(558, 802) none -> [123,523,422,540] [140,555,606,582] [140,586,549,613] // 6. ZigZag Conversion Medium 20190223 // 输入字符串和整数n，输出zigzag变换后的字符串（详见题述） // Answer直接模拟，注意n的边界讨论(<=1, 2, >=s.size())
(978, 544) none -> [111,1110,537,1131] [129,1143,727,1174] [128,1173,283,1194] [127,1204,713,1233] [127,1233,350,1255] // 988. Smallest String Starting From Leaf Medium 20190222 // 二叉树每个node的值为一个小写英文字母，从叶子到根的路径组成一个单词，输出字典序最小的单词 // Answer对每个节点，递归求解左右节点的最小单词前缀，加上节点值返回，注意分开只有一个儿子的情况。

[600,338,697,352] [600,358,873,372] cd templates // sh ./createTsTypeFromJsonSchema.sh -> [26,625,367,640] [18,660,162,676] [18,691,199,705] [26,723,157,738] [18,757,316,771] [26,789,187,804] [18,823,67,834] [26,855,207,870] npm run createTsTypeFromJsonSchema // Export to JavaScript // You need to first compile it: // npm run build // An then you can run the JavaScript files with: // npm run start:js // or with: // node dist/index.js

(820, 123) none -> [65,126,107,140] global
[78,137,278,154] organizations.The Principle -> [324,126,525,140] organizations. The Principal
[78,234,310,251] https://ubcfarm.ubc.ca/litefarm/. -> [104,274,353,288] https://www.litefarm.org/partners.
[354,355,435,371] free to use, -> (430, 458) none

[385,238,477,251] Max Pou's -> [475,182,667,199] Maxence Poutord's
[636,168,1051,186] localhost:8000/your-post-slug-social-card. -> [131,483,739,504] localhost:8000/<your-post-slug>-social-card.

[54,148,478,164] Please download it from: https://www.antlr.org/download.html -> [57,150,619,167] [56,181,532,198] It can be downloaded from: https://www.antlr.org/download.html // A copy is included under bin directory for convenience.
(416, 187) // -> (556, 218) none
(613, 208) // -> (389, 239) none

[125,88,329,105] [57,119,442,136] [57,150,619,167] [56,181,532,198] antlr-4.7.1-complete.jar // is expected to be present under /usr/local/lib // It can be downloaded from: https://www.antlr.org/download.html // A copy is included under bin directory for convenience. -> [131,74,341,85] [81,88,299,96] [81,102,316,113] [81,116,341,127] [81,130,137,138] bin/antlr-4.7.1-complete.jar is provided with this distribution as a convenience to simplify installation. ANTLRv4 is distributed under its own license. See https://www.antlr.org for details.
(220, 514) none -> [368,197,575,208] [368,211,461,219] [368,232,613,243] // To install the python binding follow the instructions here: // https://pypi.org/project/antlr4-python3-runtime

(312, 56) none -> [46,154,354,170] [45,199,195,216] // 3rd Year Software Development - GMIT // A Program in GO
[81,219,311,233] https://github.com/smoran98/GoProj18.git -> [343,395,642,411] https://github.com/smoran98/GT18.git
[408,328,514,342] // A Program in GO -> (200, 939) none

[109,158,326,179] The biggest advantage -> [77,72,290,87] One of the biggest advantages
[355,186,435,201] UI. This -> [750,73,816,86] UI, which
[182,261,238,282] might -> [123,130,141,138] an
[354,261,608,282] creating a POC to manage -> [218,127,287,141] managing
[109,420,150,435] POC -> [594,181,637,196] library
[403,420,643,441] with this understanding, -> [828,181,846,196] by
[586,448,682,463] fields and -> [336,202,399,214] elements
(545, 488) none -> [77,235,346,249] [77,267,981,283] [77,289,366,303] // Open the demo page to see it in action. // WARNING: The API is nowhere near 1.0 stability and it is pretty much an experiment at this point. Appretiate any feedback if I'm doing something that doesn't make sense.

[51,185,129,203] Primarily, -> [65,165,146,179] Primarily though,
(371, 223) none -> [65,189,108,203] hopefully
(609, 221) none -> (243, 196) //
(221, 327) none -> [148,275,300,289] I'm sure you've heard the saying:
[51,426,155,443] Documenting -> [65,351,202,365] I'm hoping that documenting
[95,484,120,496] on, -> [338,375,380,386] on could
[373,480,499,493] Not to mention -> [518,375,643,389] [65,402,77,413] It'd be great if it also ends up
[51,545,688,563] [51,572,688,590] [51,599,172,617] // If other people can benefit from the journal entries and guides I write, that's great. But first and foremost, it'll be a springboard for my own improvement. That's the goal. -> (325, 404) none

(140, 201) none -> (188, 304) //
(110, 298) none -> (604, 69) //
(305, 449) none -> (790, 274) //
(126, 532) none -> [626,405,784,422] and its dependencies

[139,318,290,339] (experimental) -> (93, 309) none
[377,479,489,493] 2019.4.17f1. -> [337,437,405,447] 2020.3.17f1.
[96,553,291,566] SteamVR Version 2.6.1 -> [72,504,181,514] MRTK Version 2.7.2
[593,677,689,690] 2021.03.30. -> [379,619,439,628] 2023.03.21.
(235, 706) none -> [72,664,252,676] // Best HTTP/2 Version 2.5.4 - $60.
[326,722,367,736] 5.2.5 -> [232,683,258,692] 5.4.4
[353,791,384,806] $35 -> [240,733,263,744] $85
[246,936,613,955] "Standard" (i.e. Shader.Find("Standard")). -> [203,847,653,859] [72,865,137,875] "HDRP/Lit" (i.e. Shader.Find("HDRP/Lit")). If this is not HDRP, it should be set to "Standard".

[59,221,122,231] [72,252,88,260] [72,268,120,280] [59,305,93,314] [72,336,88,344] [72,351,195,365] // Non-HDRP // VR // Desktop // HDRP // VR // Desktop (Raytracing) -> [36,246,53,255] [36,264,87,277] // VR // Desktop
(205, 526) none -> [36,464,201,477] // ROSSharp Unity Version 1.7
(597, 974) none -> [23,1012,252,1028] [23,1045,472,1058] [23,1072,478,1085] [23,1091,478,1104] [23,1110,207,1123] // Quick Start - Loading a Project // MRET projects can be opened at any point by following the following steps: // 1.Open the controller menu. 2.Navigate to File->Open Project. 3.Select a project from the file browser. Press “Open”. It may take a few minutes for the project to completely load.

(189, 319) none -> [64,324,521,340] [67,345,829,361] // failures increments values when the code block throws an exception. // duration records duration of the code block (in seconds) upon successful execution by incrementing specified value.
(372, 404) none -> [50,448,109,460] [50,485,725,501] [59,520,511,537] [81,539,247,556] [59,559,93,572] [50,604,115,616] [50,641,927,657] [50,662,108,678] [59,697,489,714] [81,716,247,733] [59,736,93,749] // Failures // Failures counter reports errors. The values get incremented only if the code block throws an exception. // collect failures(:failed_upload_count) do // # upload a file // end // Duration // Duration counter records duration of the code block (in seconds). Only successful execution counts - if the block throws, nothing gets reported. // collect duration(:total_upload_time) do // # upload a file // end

TASK TO COMPLETE
Scan the records above for lines with the word "Medium". Then report how many there are, as a bare number.

ANSWER SECTION
2